Ariel sostenía la brújula, que vibraba con una fuerza desconocida.
El horizonte mostraba los reinos perdidos: mares de cristal, desiertos dorados, montañas heladas y ciudades suspendidas en las nubes.
Era un espectáculo imposible, y sin embargo real.
De pronto, un murmullo resonó en su mente: “El viajero debe portar más que luz.
El viajero debe blandir su verdad.” La brújula comenzó a arder en su mano.
Ariel la levantó instintivamente, y el círculo dorado se alargó.
Los símbolos brillaron con intensidad, y una hoja de energía pura emergió de su centro.
En cuestión de segundos, la brújula se transformó en una espada luminosa, vibrante como si respirara.
Lira retrocedió, sorprendida.
—¿Qué… qué hiciste?
Ariel miró la espada, incrédulo.
—No lo sé… cambió sola.
La hoja dorada emitía un zumbido suave, y al moverla, dejaba un rastro de luz en el aire.
Ariel sintió que la energía fluía desde su corazón hacia el arma, como si estuviera conectado a ella.
—Esa no es una simple arma —dijo Lira con voz seria—.
Es el símbolo de que el bosque te ha aceptado.
Ahora eres más que un viajero… eres un portador.
El viento sopló fuerte, y desde la cima de la montaña, Ariel blandió la espada por primera vez.
La luz iluminó todo el horizonte, y los reinos respondieron con un murmullo distante, como si reconocieran al nuevo viajero.

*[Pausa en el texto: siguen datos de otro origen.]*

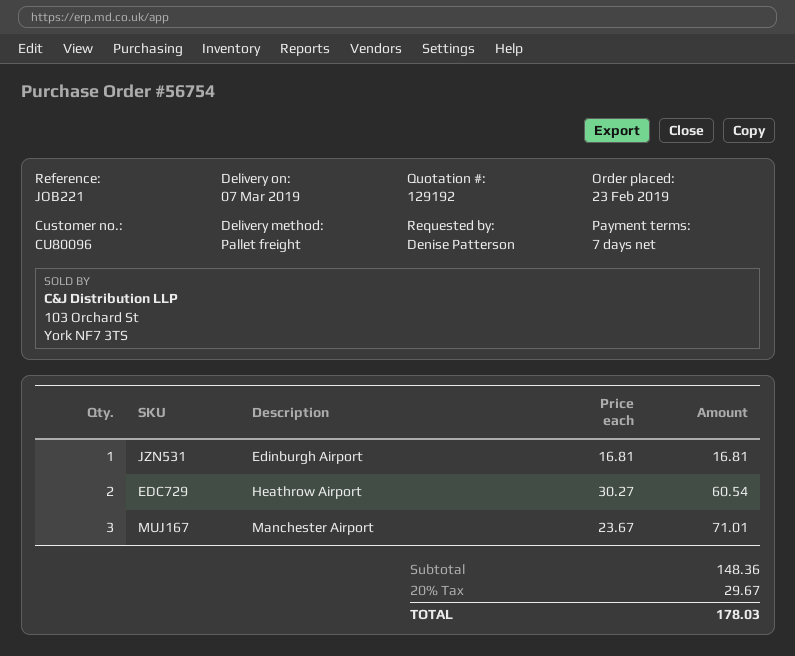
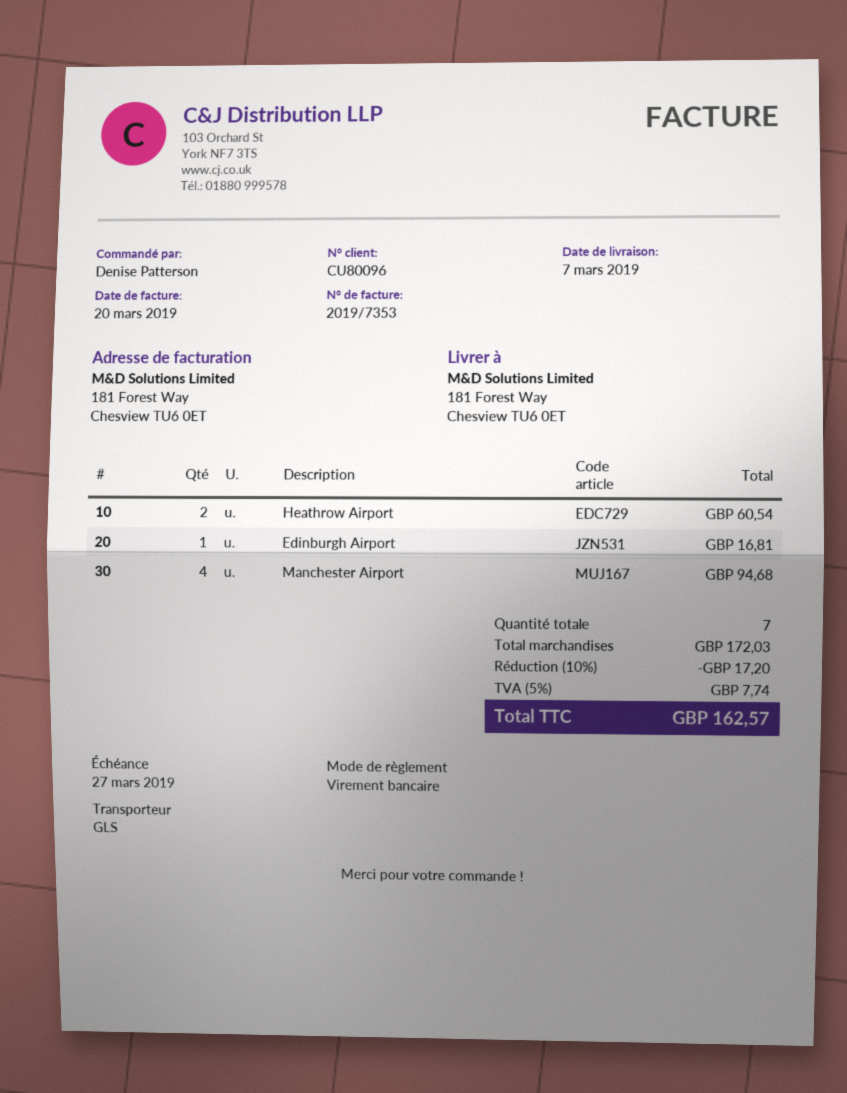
shipping method: pallet freight -> GLS
Manchester Airport: 3 for 71.01 -> 4 for 94.68
subtotal: 148.36 -> 172.03
discount: none -> 10% = 17.20
tax: 20% = 29.67 -> 5% = 7.74
total: 178.03 -> 162.57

Ariel bajó la espada, que volvió a transformarse en brújula en su mano.
Respiró hondo, consciente de que había desbloqueado un poder que cambiaría su destino.
—Si puedo convertirla en espada… entonces podré luchar contra lo que venga.
Lira lo miró con una mezcla de respeto y preocupación.
—Sí, pero recuerda: cada poder tiene un precio.
Y los reinos no entregan sus secretos sin exigir algo a cambio.
El viajero había dado un paso más en su destino.
La brújula ya no era solo guía: era arma, era promesa, era prueba.